AI Technical Summary

Benefits of technology

[0019]The present invention is about an improved method, over prior inventions, of fabricating integrated circuit (IC) device(s), especially magnetic random access memory (MRAM) device(s), in particular, perpendicular spin transfer torque MRAM or p-STT-MRAM device(s). Electrical isolation for IC / MRAM device(s) or cells is formed by ion implantation instead of etching and dielectric refilling. Oxygen ion implantation is used to convert the photolithography exposed areas into metal oxide dielectric matrix. An ultrathin single-layer or multiple-layer(s) of oxygen-getter, made of one or more of Mg, Zr, Y, Th, Ti, Al, and Ba, or their alloy, is / are formed to be in between sub-layers of an ADL, such as an MTJ, of active IC / MRAM device(s) especially pSTT-MRAM devices in addition to making a relatively thicker OGLs above and below ADLs, such as MTJs, to effectively capture the impinged oxygen ions. Oxygen is further confined within the core device layer by adding oxygen stopping layer below the bottom oxygen-getter. After a high temperature anneal, a uniformly distributed and electrically insulated metal oxide dielectric is formed across the middle device layer outside the photolithography protected device area, thus forming IC / MRAM cell without any physical deformation and damage at the device boundary.

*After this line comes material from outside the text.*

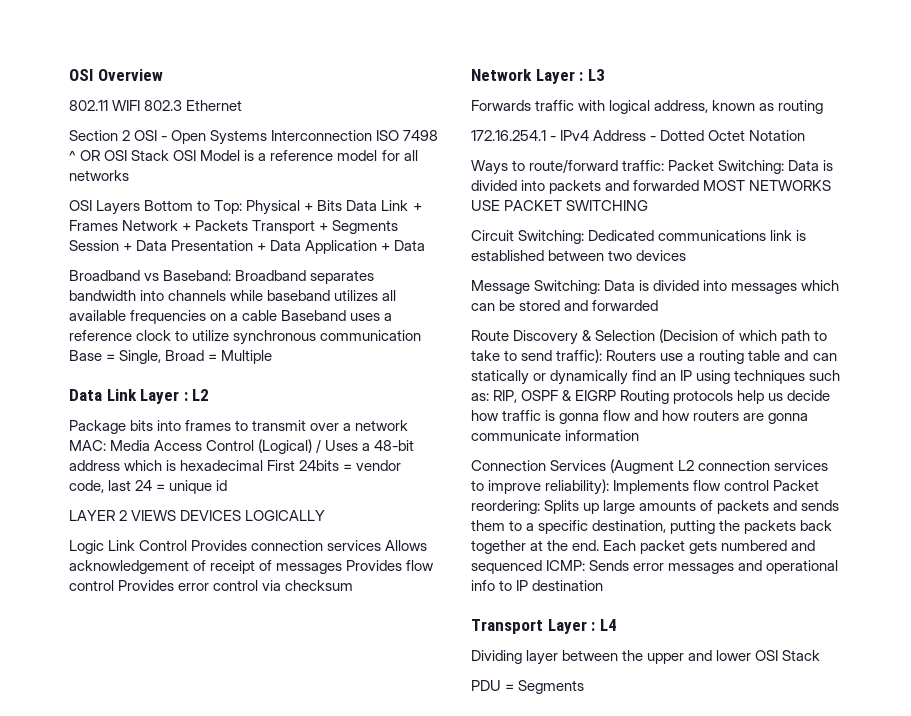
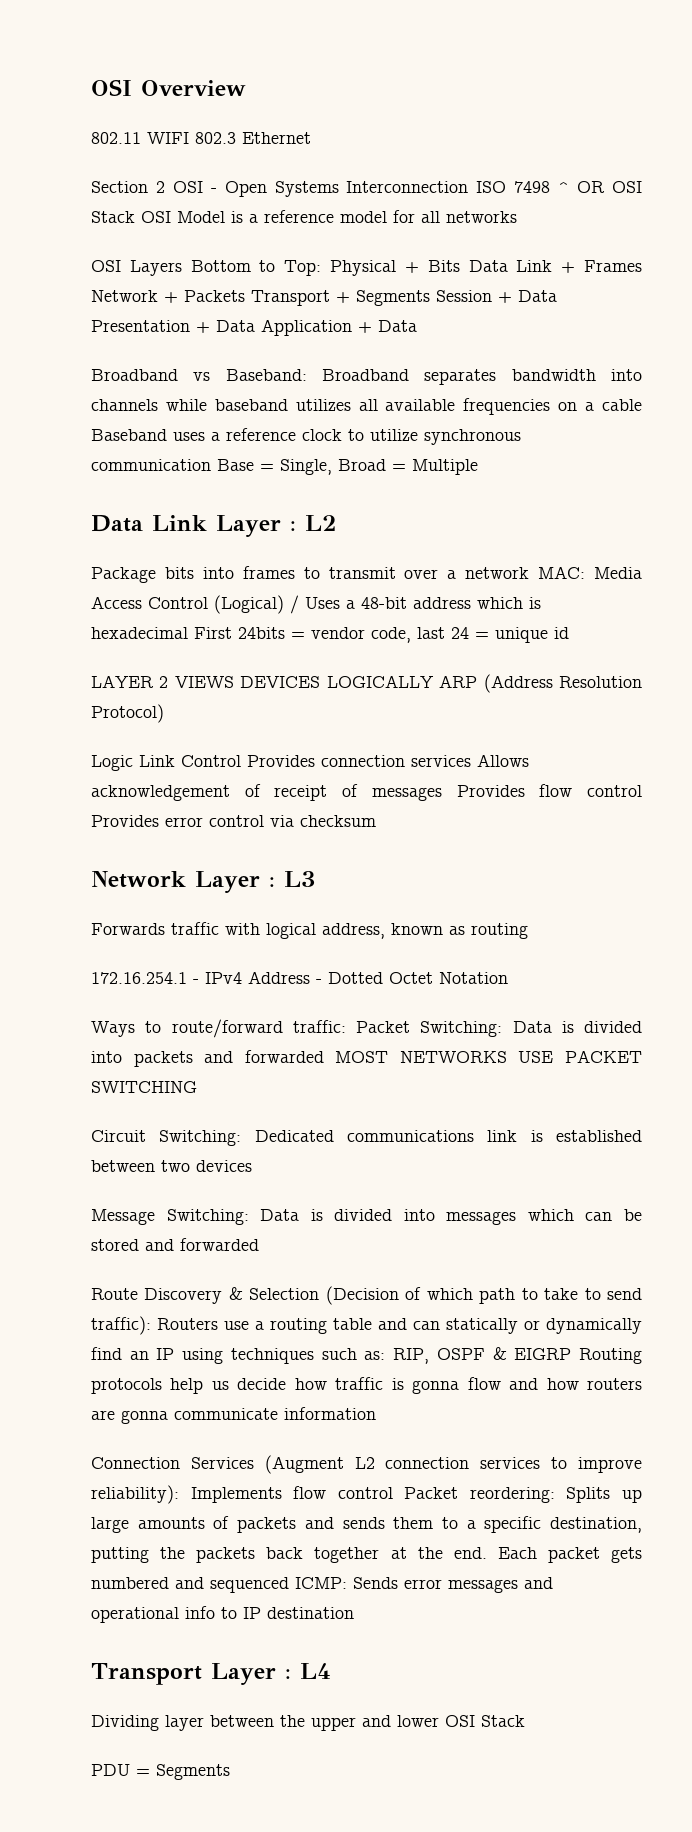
- LAYER 2 VIEWS DEVICES LOGICALLY
+ LAYER 2 VIEWS DEVICES LOGICALLY ARP (Address Resolution Protocol)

Problems solved by technology

However, where a MTJ is formed as a device of a perpendicular magnetization type, the materials of the recording layer typically used in an in-plane MTJ for both high MR and low damping constant as required by low write current application normally don't have enough magnetic crystalline anisotropy to achieve thermally stable perpendicular magnetization against its demagnetization field.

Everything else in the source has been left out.